→ **DATA SECTION**
================================

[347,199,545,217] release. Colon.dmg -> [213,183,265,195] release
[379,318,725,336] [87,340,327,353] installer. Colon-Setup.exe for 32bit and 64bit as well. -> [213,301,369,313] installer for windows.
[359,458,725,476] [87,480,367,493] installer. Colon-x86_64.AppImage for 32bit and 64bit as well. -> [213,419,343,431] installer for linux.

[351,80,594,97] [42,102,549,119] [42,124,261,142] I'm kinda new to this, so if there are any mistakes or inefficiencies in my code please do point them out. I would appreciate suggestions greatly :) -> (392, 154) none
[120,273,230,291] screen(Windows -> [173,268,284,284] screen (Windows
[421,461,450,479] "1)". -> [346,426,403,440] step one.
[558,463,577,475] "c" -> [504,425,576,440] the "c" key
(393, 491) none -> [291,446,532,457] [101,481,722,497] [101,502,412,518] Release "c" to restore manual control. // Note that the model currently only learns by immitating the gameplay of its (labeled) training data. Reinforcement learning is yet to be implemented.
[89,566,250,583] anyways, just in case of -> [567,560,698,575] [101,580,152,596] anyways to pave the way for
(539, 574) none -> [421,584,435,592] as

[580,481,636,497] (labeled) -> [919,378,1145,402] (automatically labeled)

================================

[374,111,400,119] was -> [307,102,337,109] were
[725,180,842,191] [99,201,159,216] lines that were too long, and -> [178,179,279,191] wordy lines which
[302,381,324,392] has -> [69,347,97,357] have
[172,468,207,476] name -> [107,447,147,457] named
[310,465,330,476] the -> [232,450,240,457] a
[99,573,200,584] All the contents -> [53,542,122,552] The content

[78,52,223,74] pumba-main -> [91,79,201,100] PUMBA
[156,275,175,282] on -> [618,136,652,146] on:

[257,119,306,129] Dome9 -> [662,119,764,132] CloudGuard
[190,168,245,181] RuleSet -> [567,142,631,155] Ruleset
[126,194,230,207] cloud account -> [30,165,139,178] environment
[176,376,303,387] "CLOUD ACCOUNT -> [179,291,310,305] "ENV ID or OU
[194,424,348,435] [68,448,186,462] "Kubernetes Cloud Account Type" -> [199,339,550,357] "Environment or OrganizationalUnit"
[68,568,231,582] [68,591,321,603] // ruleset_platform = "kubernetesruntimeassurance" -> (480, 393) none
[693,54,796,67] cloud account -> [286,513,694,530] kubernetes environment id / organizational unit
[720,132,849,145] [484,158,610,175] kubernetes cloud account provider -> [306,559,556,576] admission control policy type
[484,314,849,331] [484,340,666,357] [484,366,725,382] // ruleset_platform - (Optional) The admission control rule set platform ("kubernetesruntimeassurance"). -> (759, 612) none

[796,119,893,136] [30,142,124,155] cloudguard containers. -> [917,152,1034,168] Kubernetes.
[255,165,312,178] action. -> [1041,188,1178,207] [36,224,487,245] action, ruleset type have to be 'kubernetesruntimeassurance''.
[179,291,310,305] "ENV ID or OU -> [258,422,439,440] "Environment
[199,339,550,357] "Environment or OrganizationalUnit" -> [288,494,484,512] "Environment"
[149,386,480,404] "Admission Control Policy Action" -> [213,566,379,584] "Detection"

================================

→ **TASK INSTRUCTIONS**
From the records above, extract exactly and only the lines that begin at the line with "[379,318,725,336] [87,340,327,353] installer." and stop after the line with "(539, 574) none -> [421,584,435,592] as".

→ **EXERCISE ANSWER**
[379,318,725,336] [87,340,327,353] installer. Colon-Setup.exe for 32bit and 64bit as well. -> [213,301,369,313] installer for windows.
[359,458,725,476] [87,480,367,493] installer. Colon-x86_64.AppImage for 32bit and 64bit as well. -> [213,419,343,431] installer for linux.

[351,80,594,97] [42,102,549,119] [42,124,261,142] I'm kinda new to this, so if there are any mistakes or inefficiencies in my code please do point them out. I would appreciate suggestions greatly :) -> (392, 154) none
[120,273,230,291] screen(Windows -> [173,268,284,284] screen (Windows
[421,461,450,479] "1)". -> [346,426,403,440] step one.
[558,463,577,475] "c" -> [504,425,576,440] the "c" key
(393, 491) none -> [291,446,532,457] [101,481,722,497] [101,502,412,518] Release "c" to restore manual control. // Note that the model currently only learns by immitating the gameplay of its (labeled) training data. Reinforcement learning is yet to be implemented.
[89,566,250,583] anyways, just in case of -> [567,560,698,575] [101,580,152,596] anyways to pave the way for
(539, 574) none -> [421,584,435,592] as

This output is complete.